Understanding the contribution of the metabolites produced by the gut microbiome to NASH could allow for the development of precision microbiome-targeted therapies. However, the exact molecular mechanistic links of the gut microbiome to disease progression and pathogenesis in NAFLD remain elusive. A novel approach to treat or prevent NASH may involve extensive molecular phenotyping of the microbiome for the prediction of susceptibility to NASH in patients followed by the manipulation of the gut microbiota.

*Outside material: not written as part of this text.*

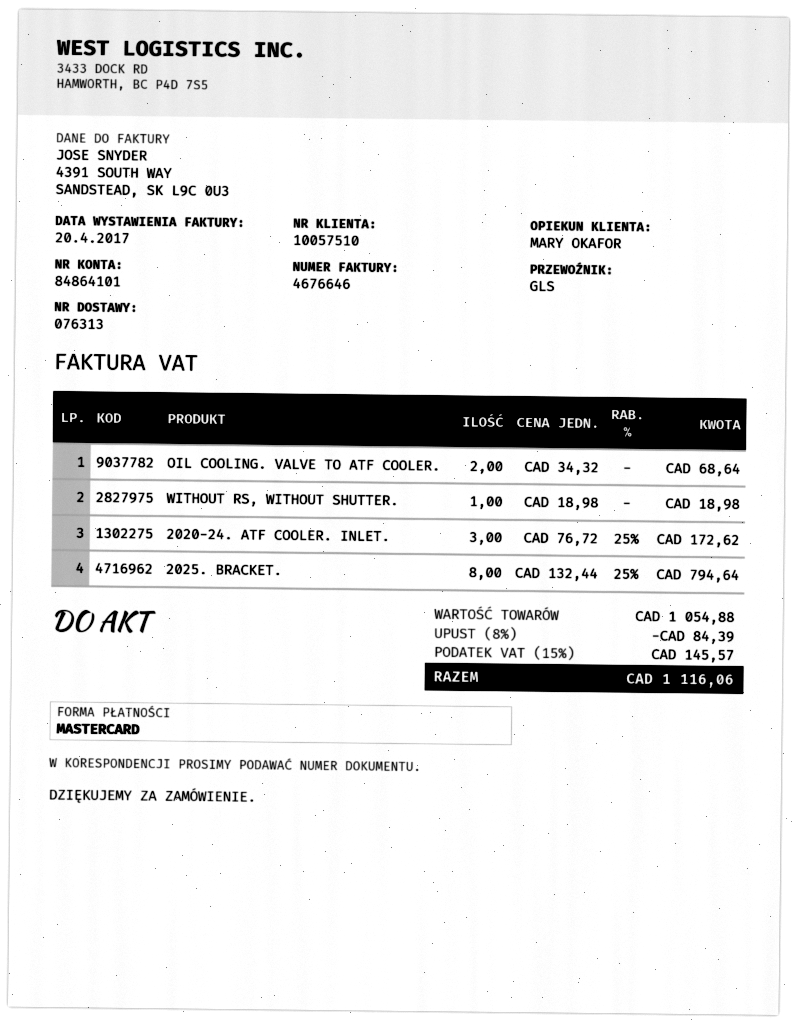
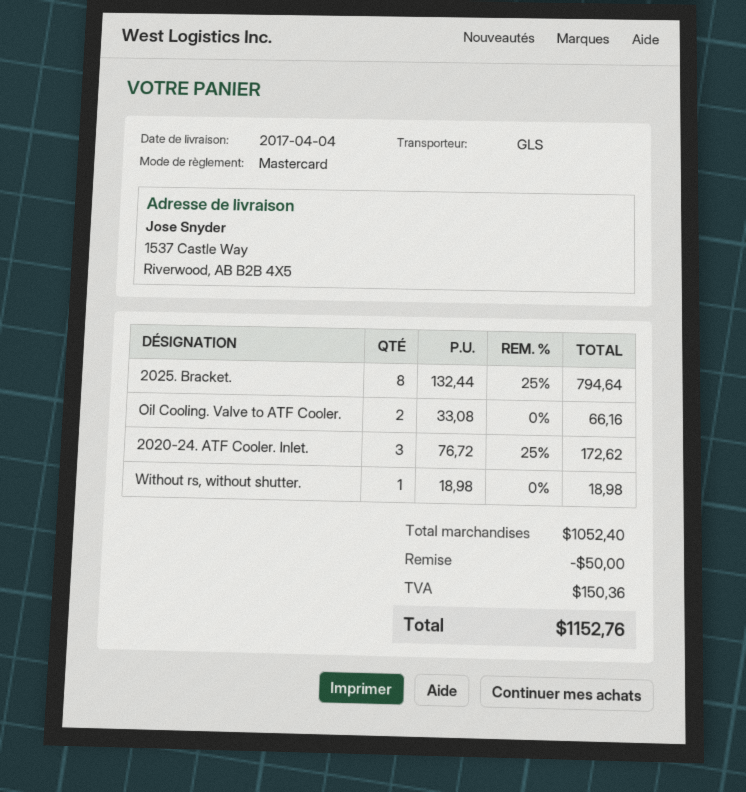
OIL COOLING. VALVE TO ATF COOLER.: 2 x 34.32 = 68.64 -> 2 x 33.08 = 66.16
subtotal: 1054.88 -> 1052.40
discount: 84.39 -> 50.00
tax: 145.57 -> 150.36
total: 1116.06 -> 1152.76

There is increasing evidence that microbiome-related interventions in NAFLD such as FMT are promising however there is a lack of well-designed and standardized clinical studies. Nevertheless, until the pathways by which the gut microbiome provokes NASH are identified, the development of microbiome-targeted therapies will be restricted.
These experiments will demonstrate novel gut-microbiome metabolic signature differences between patients with NASH and healthy controls through untargeted metabolomics coupled with statistical analysis and will investigate the effectiveness of FMT as a method of gut-microbiome targeted therapy for NASH patients. This will be carried out by identifying gut-microbiota metabolic biomarkers in healthy individuals to determine the metabolic profile of the ideal donor for FMT and to establish a comprehensive control.

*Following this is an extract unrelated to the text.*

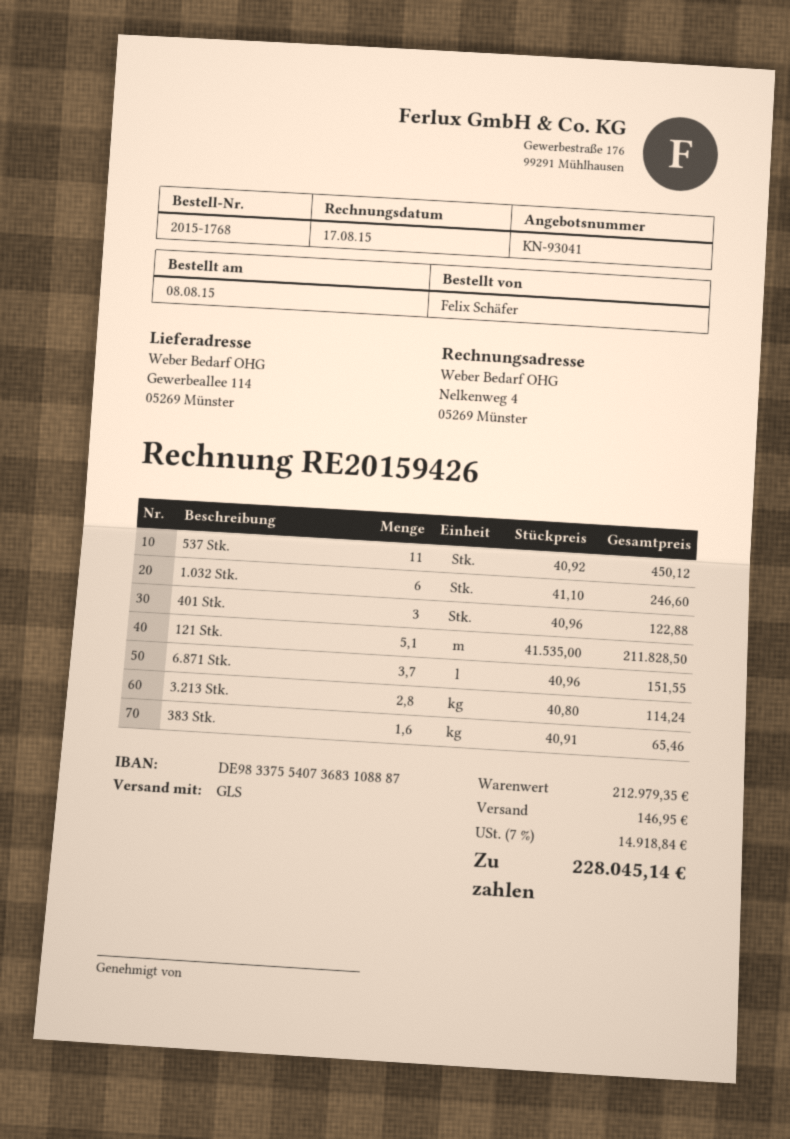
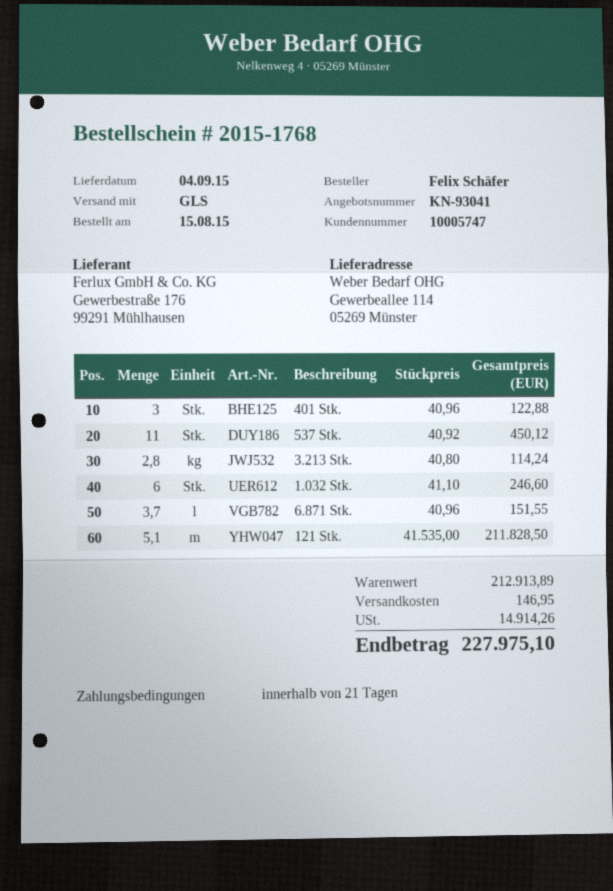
order date: 2015-08-08 -> 2015-08-15
383 Stk.: 1.6 x 40.91 = 65.46 -> none
subtotal: 212979.35 -> 212913.89
tax: 14918.84 -> 14914.26
total: 228045.14 -> 227975.10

Desirable metabolic signatures of healthy individuals from the AIRWAVE study will be compared with metabolic profiles of NASH patients from the Biobank and the Liver Clinic at St Marys Hospital. Metabolic phenotyping is used for the detection of the most relevant gut-microbiota metabolic biomarkers associated with NASH. This will be facilitated through untargeted metabolic profiling by Nuclear Magnetic Resonance (NMR) spectroscopy and Mass Spectrometry (MS). Untargeted Metabolic Profiling allows for comprehensive analysis of the gut metabolome and the discovery of new associated metabolic biomarkers. Furthermore, the metabolic biomarkers and liver phenotypes of NASH patients post-FMT will be co-analysed and correlated to the FLORINASH dataset through untargeted metagenomics to identify the casual pathways by which the microbiome incites NASH.
In this experiment, it is hypothesised that the metabotype of patients with NASH will be reconditioned to mimic the metabolic phenotype of a healthy control post FMT and further confirmed by in-depth shotgun metagenomic analysis.